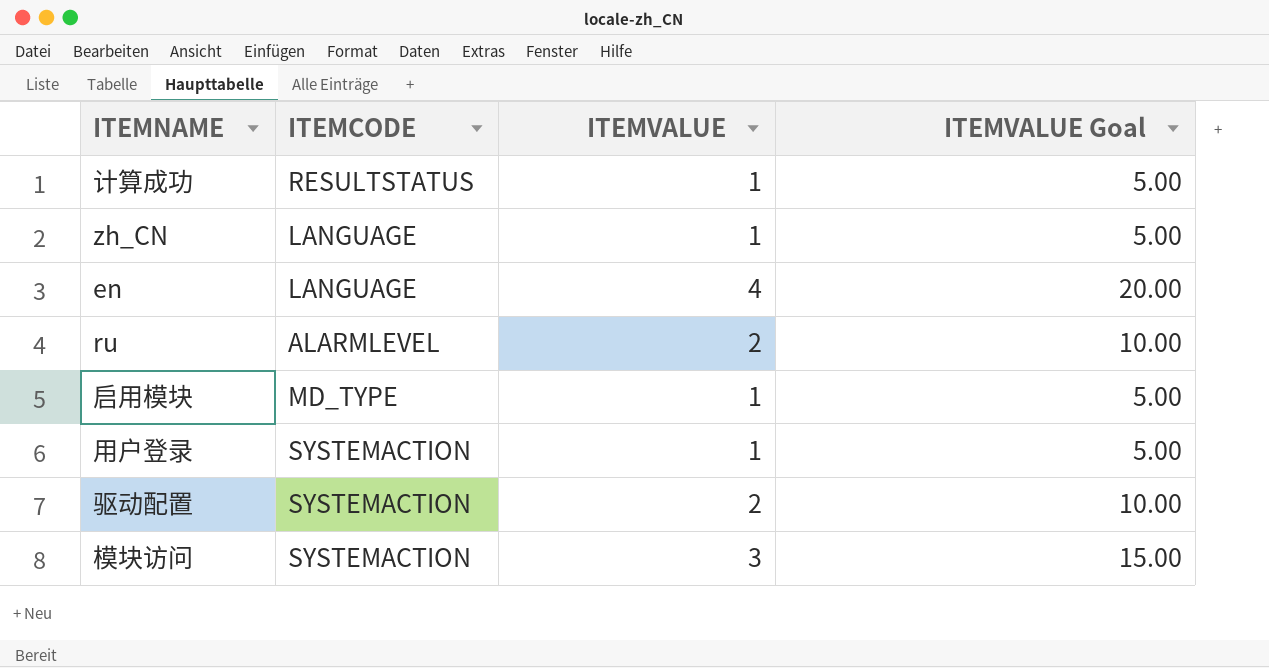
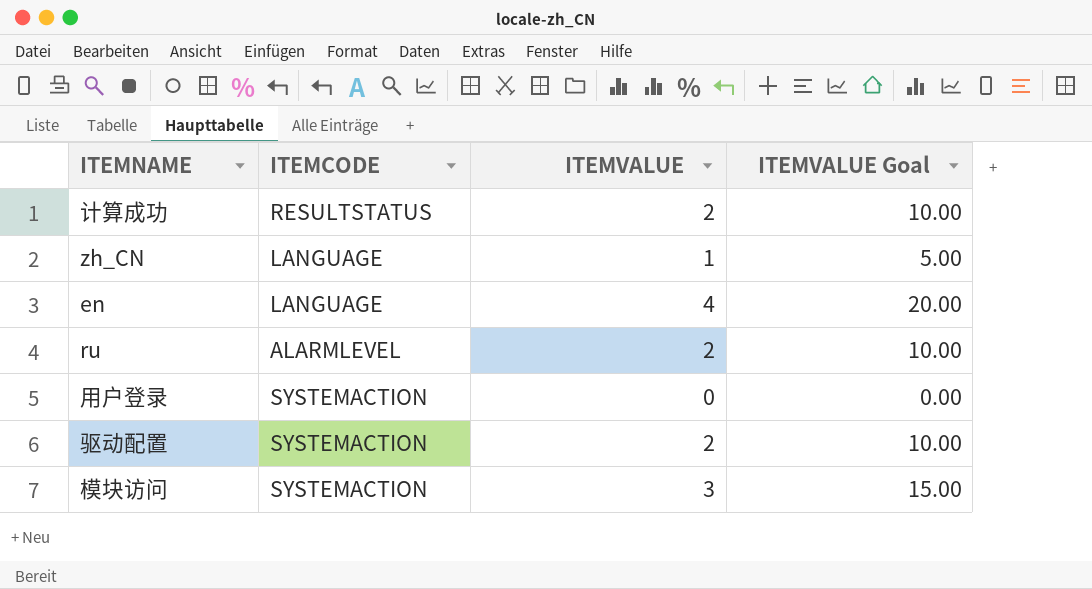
row 启用模块: MD_TYPE | 1 | 5.00 -> none
计算成功 | ITEMVALUE: 1 -> 2
计算成功 | ITEMVALUE Goal: 5.00 -> 10.00
用户登录 | ITEMVALUE: 1 -> 0
用户登录 | ITEMVALUE Goal: 5.00 -> 0.00

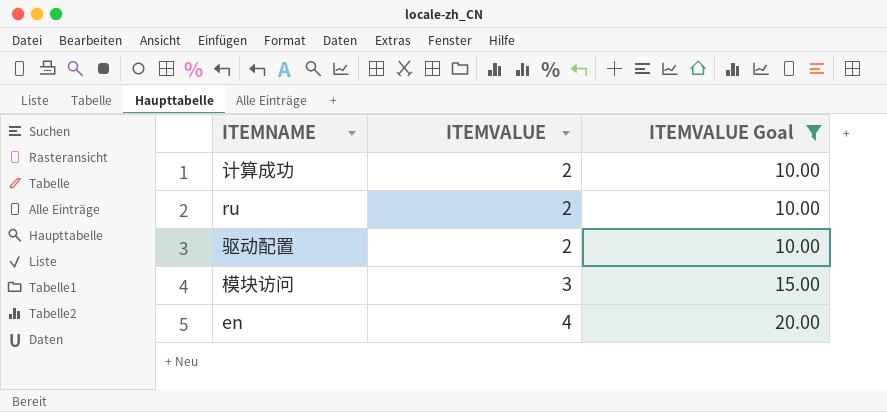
filter: none -> ITEMVALUE Goal >= 10.00
row order: none -> ITEMVALUE ascending
column ITEMCODE | position: 2 -> none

+ + + + + + +

Work to be completed: Reproduce the lines from the one with "计算成功 | ITEMVALUE: 1 -> 2" through the end of the data, keeping both end lines, adding nothing, and dropping any pictures.

Exercise result:
计算成功 | ITEMVALUE: 1 -> 2
计算成功 | ITEMVALUE Goal: 5.00 -> 10.00
用户登录 | ITEMVALUE: 1 -> 0
用户登录 | ITEMVALUE Goal: 5.00 -> 0.00

filter: none -> ITEMVALUE Goal >= 10.00
row order: none -> ITEMVALUE ascending
column ITEMCODE | position: 2 -> none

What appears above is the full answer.